Cacao : L’exploitation éhontée des grandes multinationales sur les petits producteurs
La professeure de management Jovana Stanisljevic explique, dans une tribune au « Monde », pourquoi la politique conduite par l’Union européenne ne tient pas compte de la situation des revenus des agriculteurs dans les pays producteurs de cacao et menace ainsi le travail des producteurs plus faibles, qui sont aussi les plus essentiels.
Notons en effet par exemple que le kilo de cacao sur champ est payé un peu plus de 2 euros et que le kilo de chocolat transformé est revendu dans les commerces autour de 150 à 300 € le kilo!
Tribune. L
e chocolat est la confiserie la plus prisée au monde, dégustée avec gourmandise par des milliards de personnes. A l’heure où les consommateurs attachent de plus en plus d’importance aux questions liées à l’environnement, la problématique de la durabilité du chocolat se retrouve au centre des débats. Au cœur du problème réside la pauvreté endémique dans laquelle se trouvent de nombreux producteurs de cacao.
Le 23 février, l’Union européenne (UE) a adopté la proposition de directive sur la diligence raisonnable des entreprises en matière de développement durable, qui vise à engager une plus grande responsabilité des entreprises dans le respect des droits de l’homme et les impacts environnementaux tout au long de leurs chaînes d’approvisionnement. Elle prévoit également d’interdire l’importation dans l’UE de produits associés à la déforestation, obligeant les entreprises à apporter la preuve que leur production ne contribue pas à la dégradation de l’environnement.
Le cacao, principal ingrédient du chocolat, est directement concerné. La directive proposée constitue en soi une avancée majeure, mais si elle s’adresse aux multinationales pour les responsabiliser, elle semble, pour le moment, manquer sa cible, car les multinationales se taillent toujours la part du lion. En l’état, le texte n’aborde pas la question cruciale des revenus des agriculteurs dans les pays producteurs de cacao, négligeant ainsi les acteurs ayant les plus faibles revenus et pourtant indispensables à la production de cette douceur mondialement consommée.
La chaîne d’approvisionnement mondiale du cacao se caractérise par une répartition profondément inégale des revenus entre ses différents acteurs. D’un côté, une industrie du chocolat dominée par un petit groupe de multinationales en plein essor avec un marché estimé à 138 milliards de dollars (124 milliards d’euros) en 2022. De l’autre, des millions d’agriculteurs issus des pays producteurs de cacao en Afrique, Amérique centrale et du Sud ainsi qu’en Asie.

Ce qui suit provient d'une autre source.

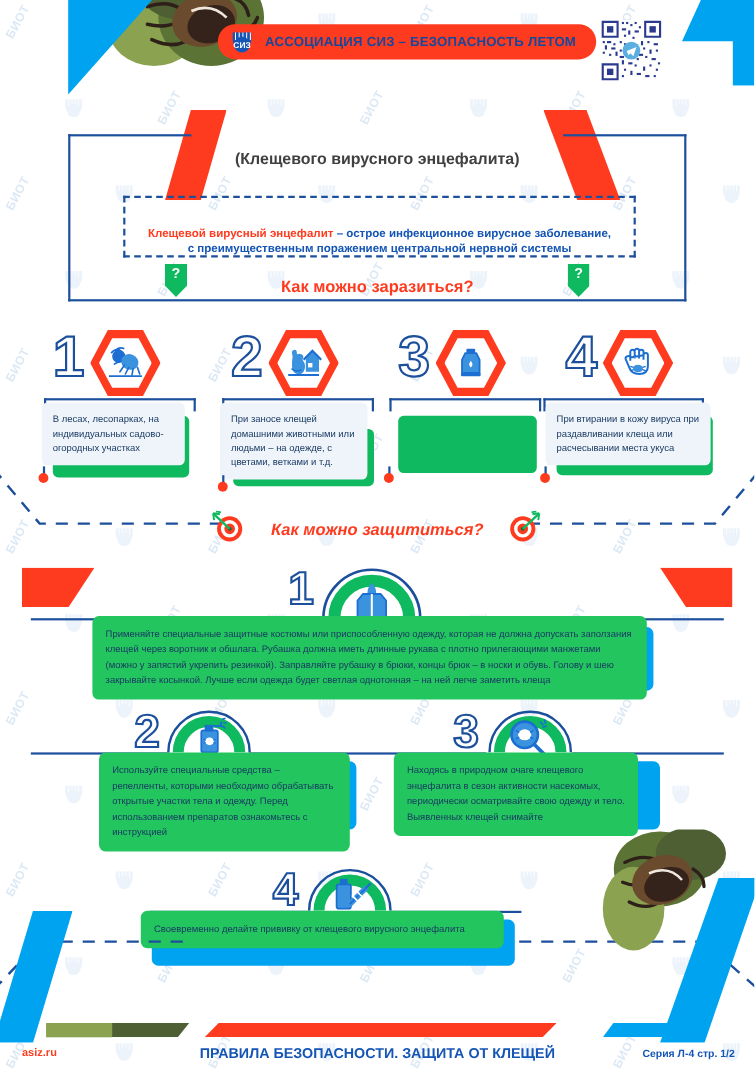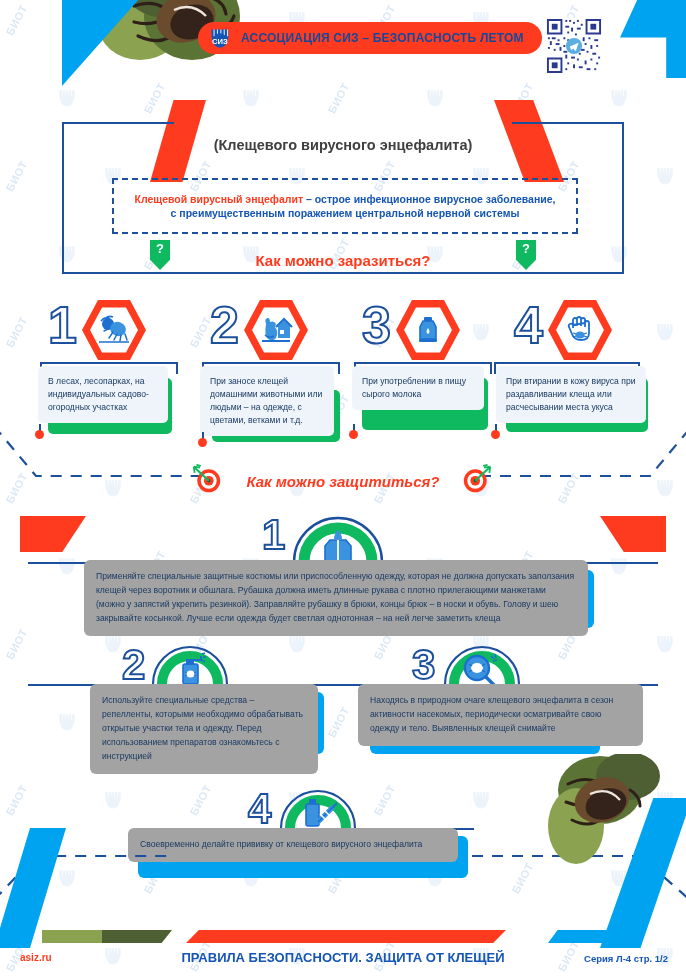--- a/index.html
+++ b/index.html
@@ -98,7 +98,7 @@
     width: 466px; height: 56px;
     border: 2px dashed #1c4f9c;
     display: flex; flex-direction: column;
-    align-items: center; justify-content: center;
+    align-items: center; justify-content: flex-end;
     gap: 2px;
   }
   .defbox .l1 { font-size: 10.5px; font-weight: bold; color: #1455b5; }

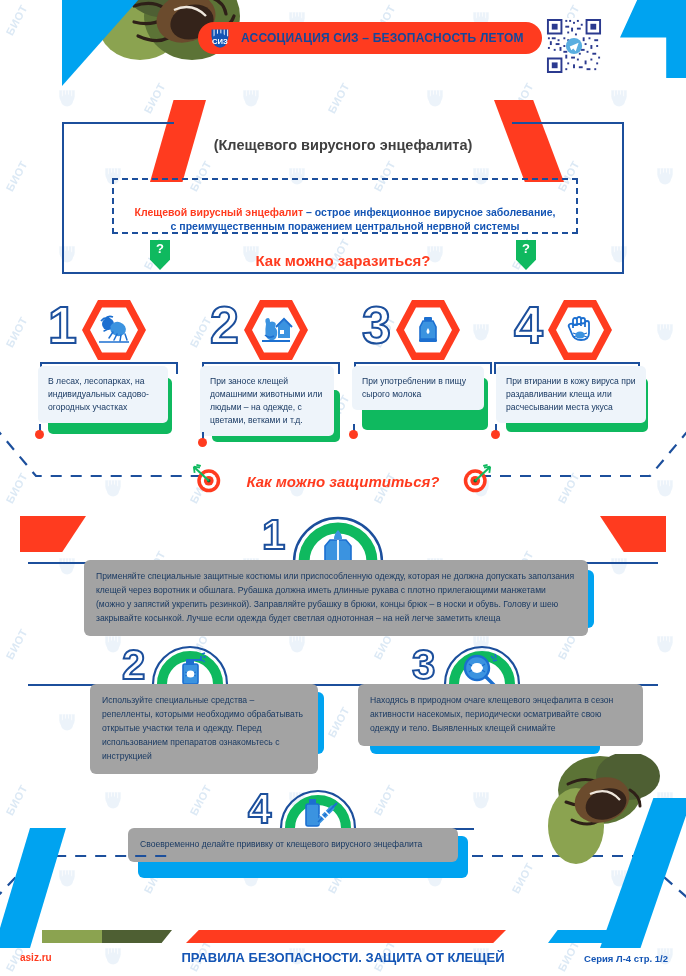--- a/index.html
+++ b/index.html
@@ -987,7 +987,6 @@
     <div class="connector" style="top:66px;"></div>
   </div>
   <div class="greenblock" style="left:362px; top:378px; width:126px; height:52px;"></div>
-  <div class="txtbox" style="left:352px; top:366px; width:132px;">При употреблении в пищу сырого молока</div>
   <div class="stem" style="left:353px; top:424px; height:10px;"></div>
   <div class="dot" style="left:349px; top:430px;"></div>
 

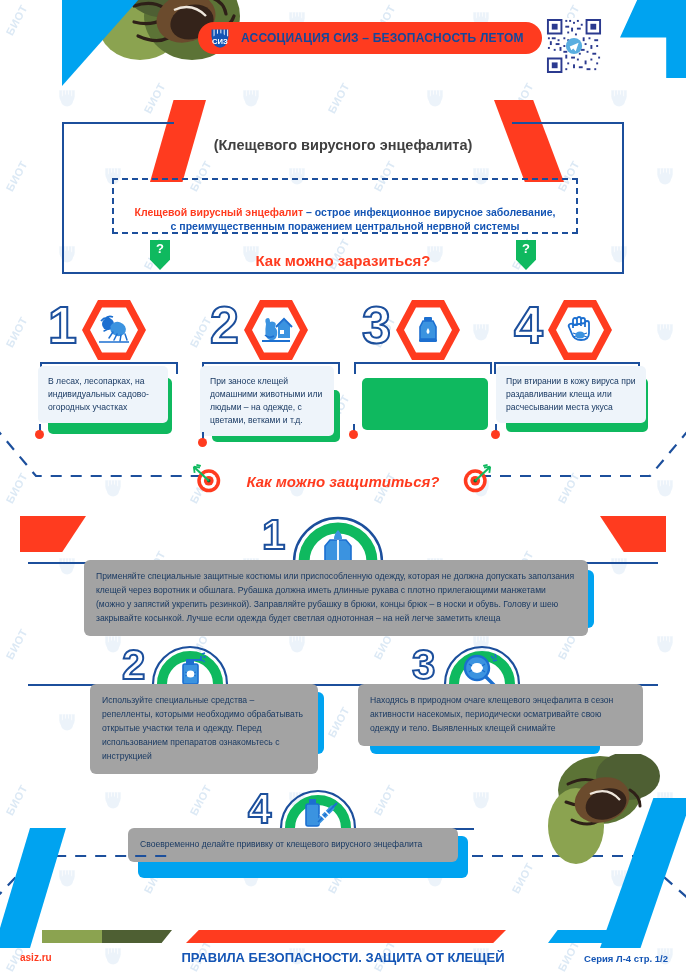--- a/index.html
+++ b/index.html
@@ -173,7 +173,7 @@
   }
   .arcwrap { position: absolute; }
   .ptext {
-    position: absolute; background: #a3a3a3; border-radius: 6px;
+    position: absolute; background: #22c55e; border-radius: 6px;
     padding: 10px 12px; font-size: 8.6px; color: #1a3a63; line-height: 1.62;
   }
   .pblue { position: absolute; background: #00a3f0; border-radius: 6px; }

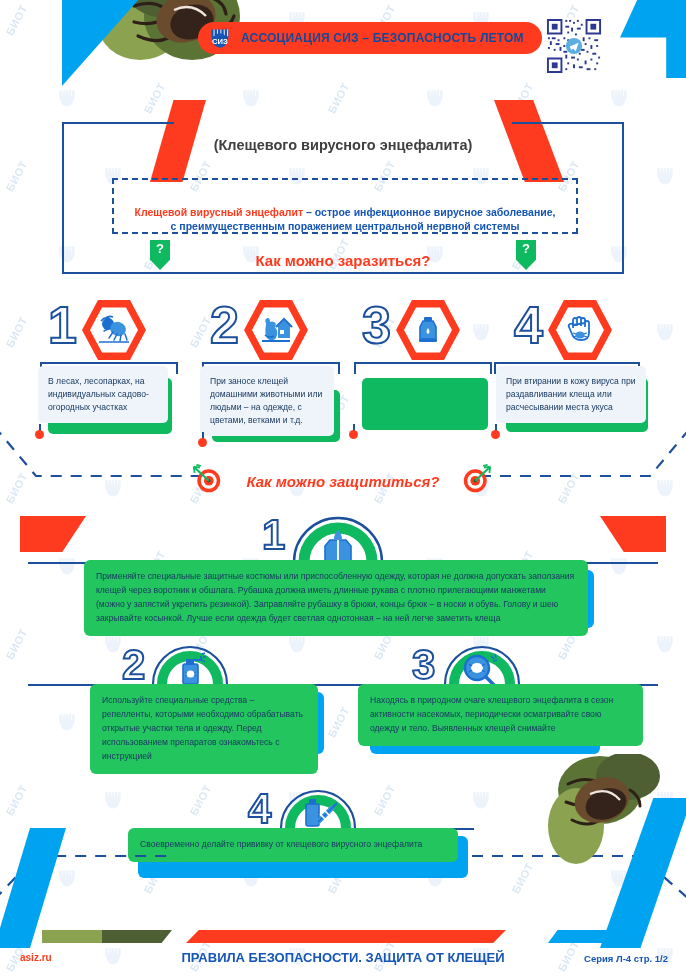--- a/index.html
+++ b/index.html
@@ -1107,7 +1107,7 @@
   <div class="prule" style="left:330px; top:684px; width:112px;"></div>
   <div class="prule" style="left:520px; top:684px; width:138px;"></div>
   <div class="pblue" style="left:370px; top:692px; width:230px; height:62px;"></div>
-  <div class="ptext" style="left:358px; top:684px; width:285px;">Находясь в природном очаге клещевого энцефалита в сезон активности насекомых, периодически осматривайте свою одежду и тело. Выявленных клещей снимайте</div>
+  <div class="ptext" style="left:358px; top:684px; width:222px;">Находясь в природном очаге клещевого энцефалита в сезон активности насекомых, периодически осматривайте свою одежду и тело. Выявленных клещей снимайте</div>
 
   <div class="pnum" style="left:248px; top:786px;">4</div>
   <svg class="arcwrap" style="left:278px; top:784px;" width="80" height="44" viewBox="0 0 80 44">

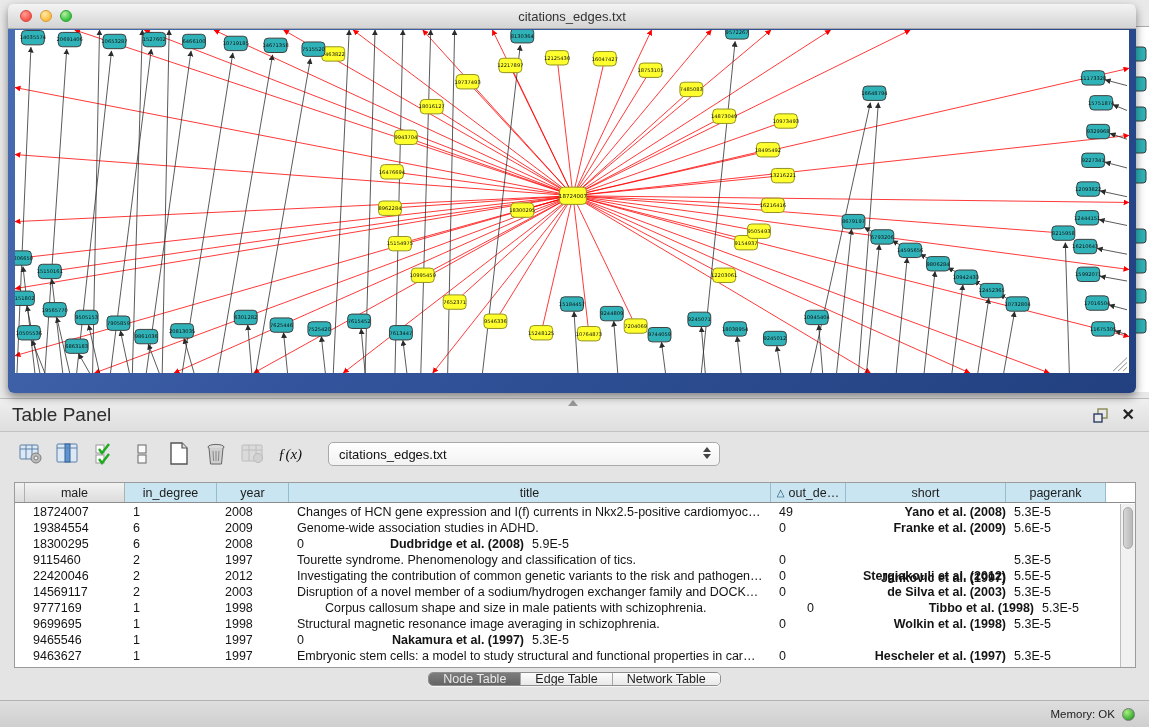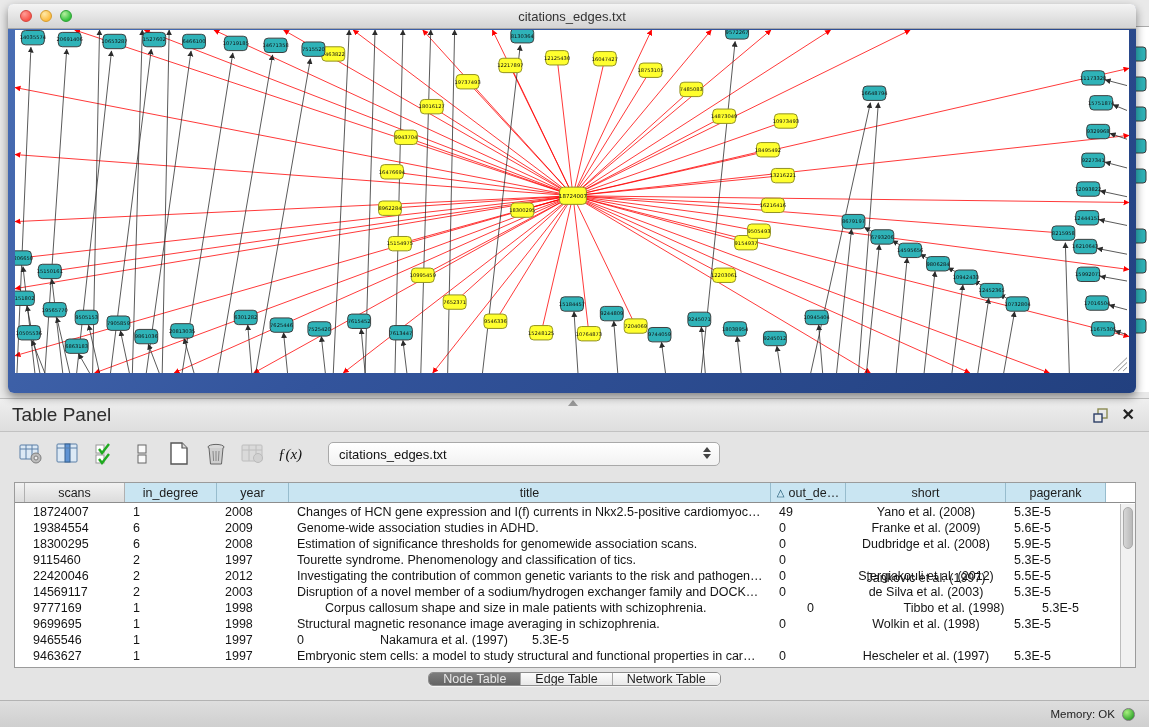--- a/index.html
+++ b/index.html
@@ -648,7 +648,7 @@
   <div class="tbl">
     <div class="thead">
       <div class="th gray" style="width:10px; border-right:1px solid #b0b0b0;"></div>
-    <div class="th gray" style="width: 100px;">scans</div>
+    <div class="th gray" style="width: 100px;">male</div>
         <div class="th" style="width: 92px;">in_degree</div>
         <div class="th" style="width: 72px;">year</div>
         <div class="th" style="width: 482px;">title</div>

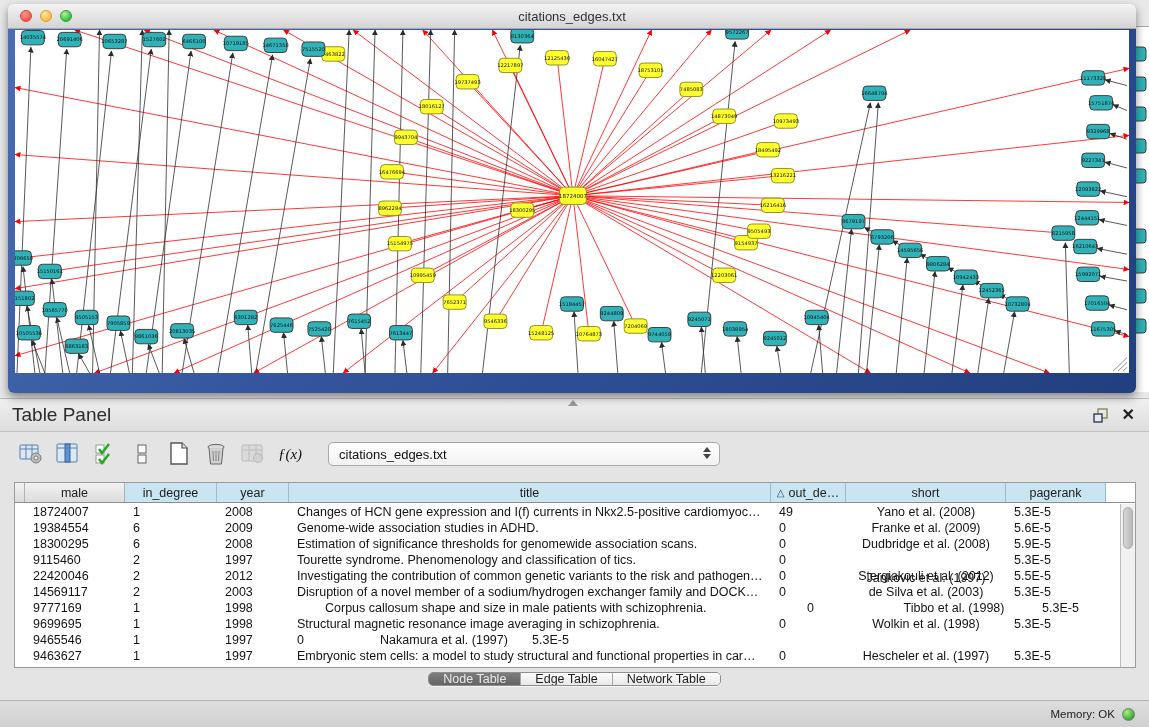--- a/index.html
+++ b/index.html
@@ -59,7 +59,7 @@
   .tbody { position:absolute; left:0; top:21px; right:15px; bottom:0; }
   .tr { display:flex; height:16px; align-items:center; font-size:12.5px; color:#141414; white-space:nowrap; }
   .td { overflow:hidden; padding-left:8px; }
-  .td.center { text-align:center; padding-left:0; }
+  .td.center { text-align:right; padding-left:0;font-weight:bold; }
   .vscroll { position:absolute; right:0; top:21px; width:15px; bottom:0;
     background:#f1f1f1; border-left:1px solid #bdbdbd; }
   .vthumb { position:absolute; left:2px; top:3px; width:10px; height:42px; border-radius:6px;

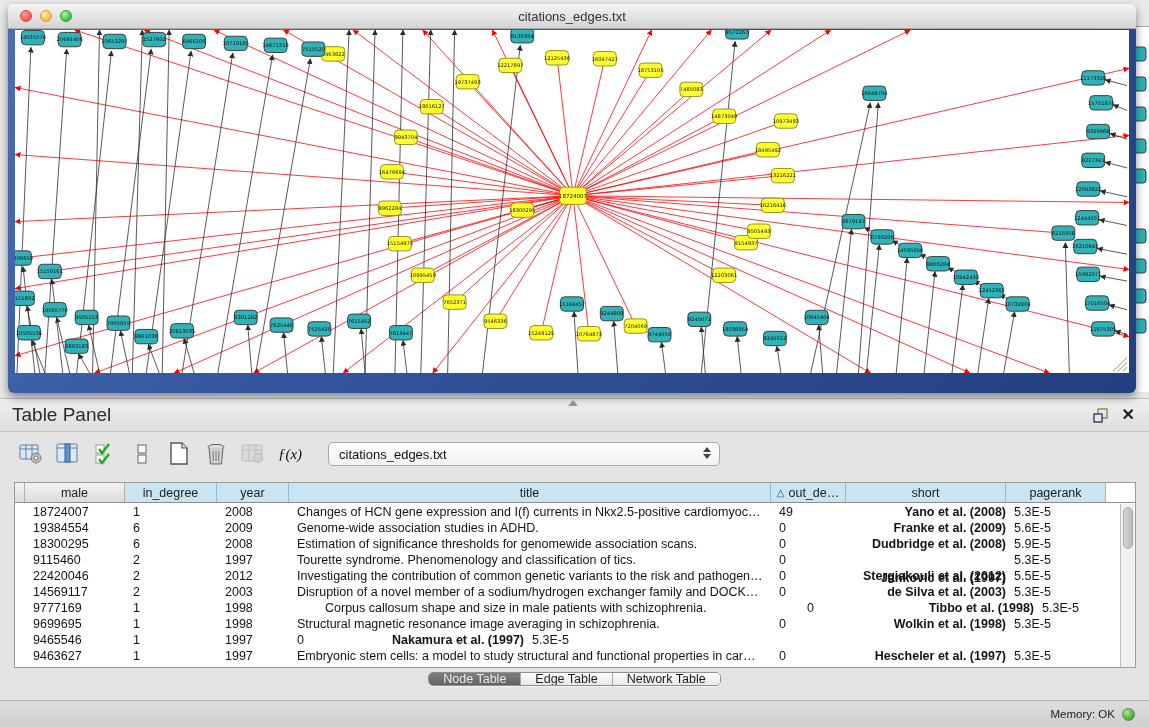--- a/index.html
+++ b/index.html
@@ -682,7 +682,6 @@
           <div class="td" style="width: 100px; flex: 0 0 auto;">18300295</div>
           <div class="td" style="width: 92px; flex: 0 0 auto;">6</div>
           <div class="td" style="width: 72px; flex: 0 0 auto;">2008</div>
-          <div class="td" style="width: 482px; flex: 0 0 auto;">Estimation of significance thresholds for genomewide association scans.</div>
           <div class="td" style="width: 75px; flex: 0 0 auto;">0</div>
           <div class="td center" style="width: 160px; flex: 0 0 auto;">Dudbridge et al. (2008)</div>
           <div class="td" style="width: 100px; flex: 0 0 auto;">5.9E-5</div>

Près de 95 % du cacao mondial sont cultivés dans de petites exploitations en autosubsistance, s’étendant sur 1 à 3 hectares. La production de cacao en Afrique de l’Ouest représente actuellement 74 % de la production mondiale. Plus spécifiquement, les deux premiers producteurs mondiaux sont la Côte d’Ivoire et le Ghana.
Cependant, alors que la filière du cacao est dépendante de la production de l’Afrique de l’Ouest, l’écart dans la répartition de la valeur semble plus large que jamais, car les agriculteurs locaux disposent des revenus les plus bas du secteur.